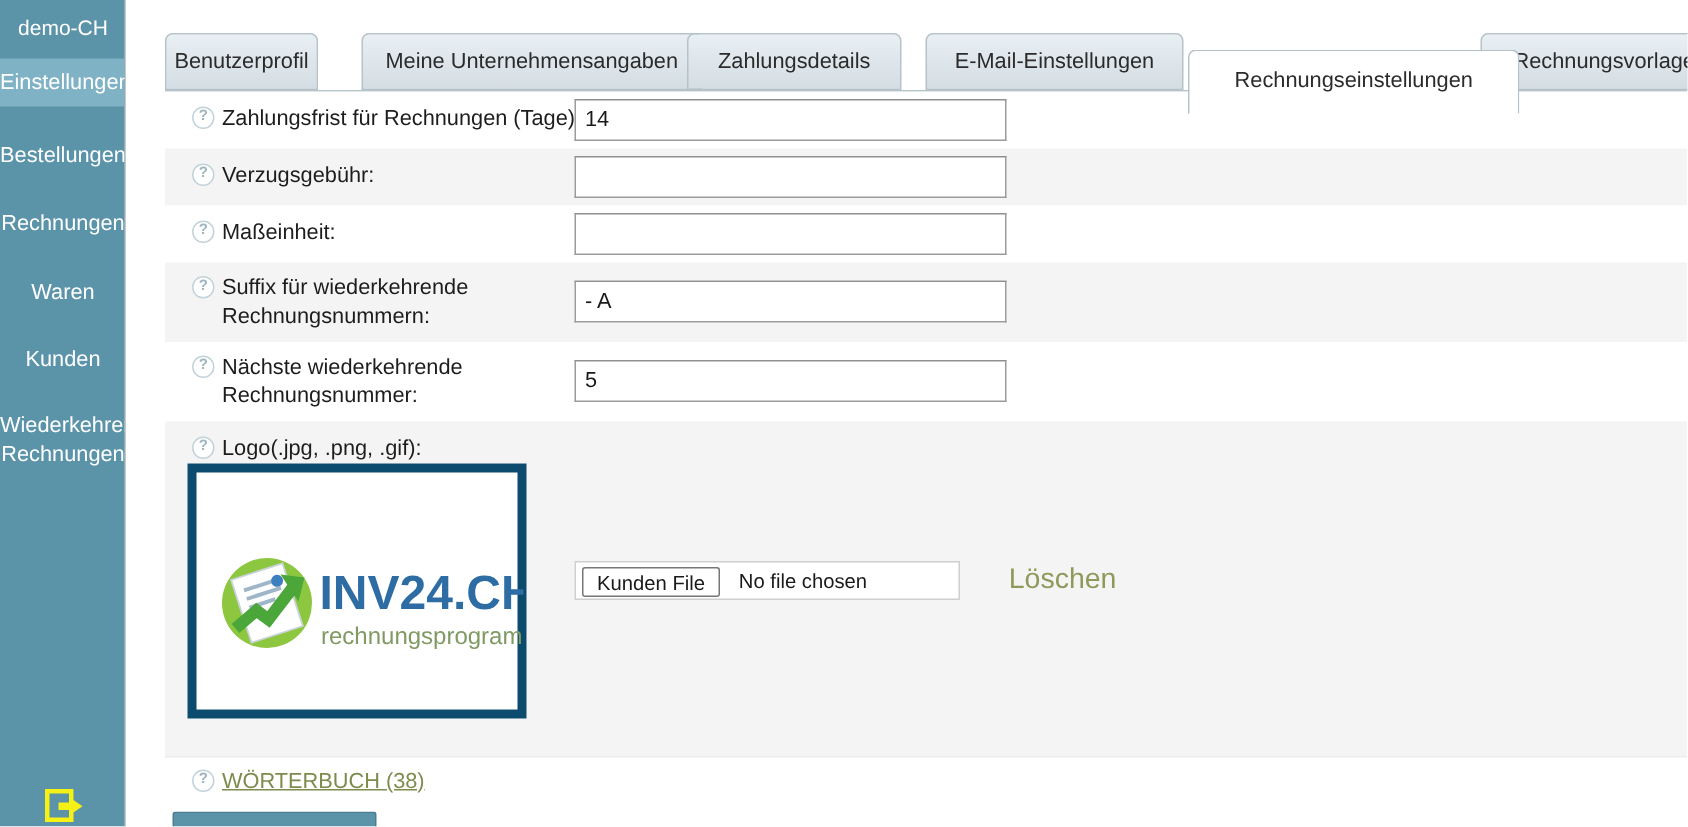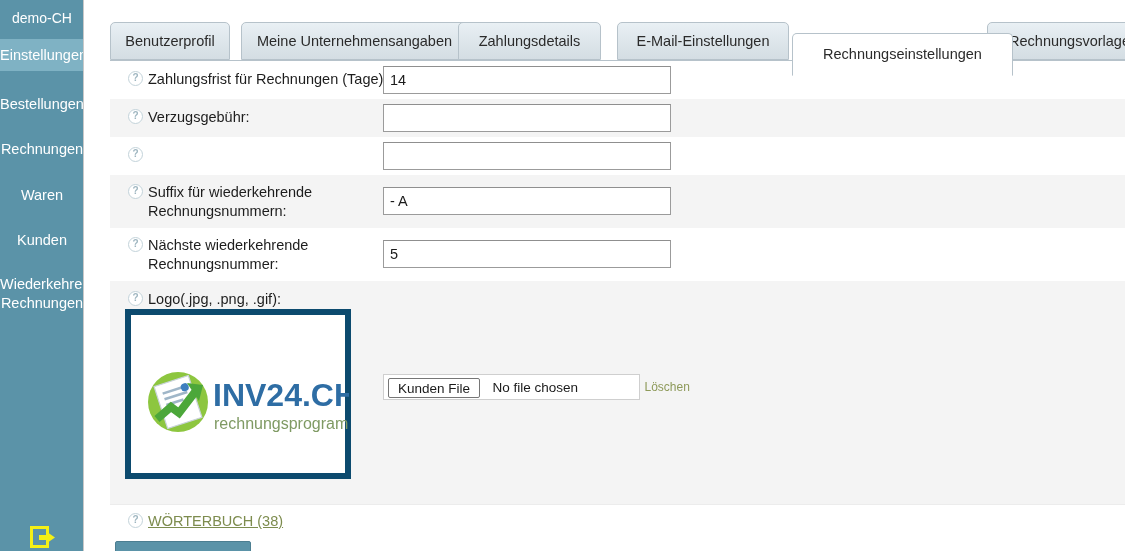--- a/index.html
+++ b/index.html
@@ -215,23 +215,23 @@
     display: inline-block;
     margin-left: 8px;
     color: #1a1a1a;
     font-size: 13.5px;
     line-height: 26px;
     vertical-align: top;
   }
   #delete-link {
     display: inline-block;
     vertical-align: middle;
-    margin-left: 0;
+    margin-left: 28px;
     color: #8e9a5a;
-    font-size: 12px;
+    font-size: 19px;
     line-height: 26px;
     cursor: pointer;
   }
 
   
   #dictrow {
     position: relative;
     width: 1015px;
     height: 36px;
     background: #ffffff;
@@ -303,21 +303,21 @@
     <div id="logout-icon-wrap">
       <svg width="26" height="27" viewBox="0 0 26 27">
         <rect x="1.5" y="3.5" width="16" height="19" fill="none" stroke="#f5f016" stroke-width="3"></rect>
         <rect x="9" y="11" width="10" height="5" fill="#f5f016"></rect>
         <polygon points="17,8 25,13.5 17,19" fill="#f5f016"></polygon>
       </svg>
     </div>
   </nav>
 
   <div id="tabstrip">
-    <div class="tab" id="tab0" style="left:0px; width:120px;">
+    <div class="tab" id="tab0" style="left:0px; width:102px;">
       <span>Benutzerprofil</span>
     </div>
     <div class="tab" id="tab1" style="left:131px; width:227px;">
       <span>Meine Unternehmensangaben</span>
     </div>
     <div class="tab" id="tab2" style="left:348px; width:143px;">
       <span>Zahlungsdetails</span>
     </div>
     <div class="tab" id="tab3" style="left:507px; width:172px;">
       <span>E-Mail-Einstellungen</span>
@@ -343,20 +343,21 @@
     <div class="frow alt" style="height:38px;">
       <span class="help-icon" style="top:10px;">?</span>
       <span class="flabel" style="top:9px;">Verzugsgebühr:</span>
       <span class="fctl" style="top:5px;">
         <input class="txt" type="text" value="" style="">
       </span>
     </div>
 
     <div class="frow" style="height:38px;">
       <span class="help-icon" style="top:10px;">?</span>
+      <span class="flabel" style="top:9px;">Maßeinheit:</span>
       <span class="fctl" style="top:5px;">
         <input class="txt" type="text" value="" style="">
       </span>
     </div>
 
     <div class="frow alt" style="height:53px;">
       <span class="help-icon" style="top:9px;">?</span>
       <span class="flabel" style="top:8px; left:38px; width:235px;">Suffix für wiederkehrende Rechnungsnummern:</span>
       <span class="fctl" style="top:12px;">
         <input class="txt" type="text" value="- A" style="">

• **EXERCISE INSTRUCTIONS**
Your answer should be all lines from the data that contain "frow".

• **ANSWER TO THIS EXERCISE**
     <div class="frow alt" style="height:38px;">
     <div class="frow" style="height:38px;">
     <div class="frow alt" style="height:53px;">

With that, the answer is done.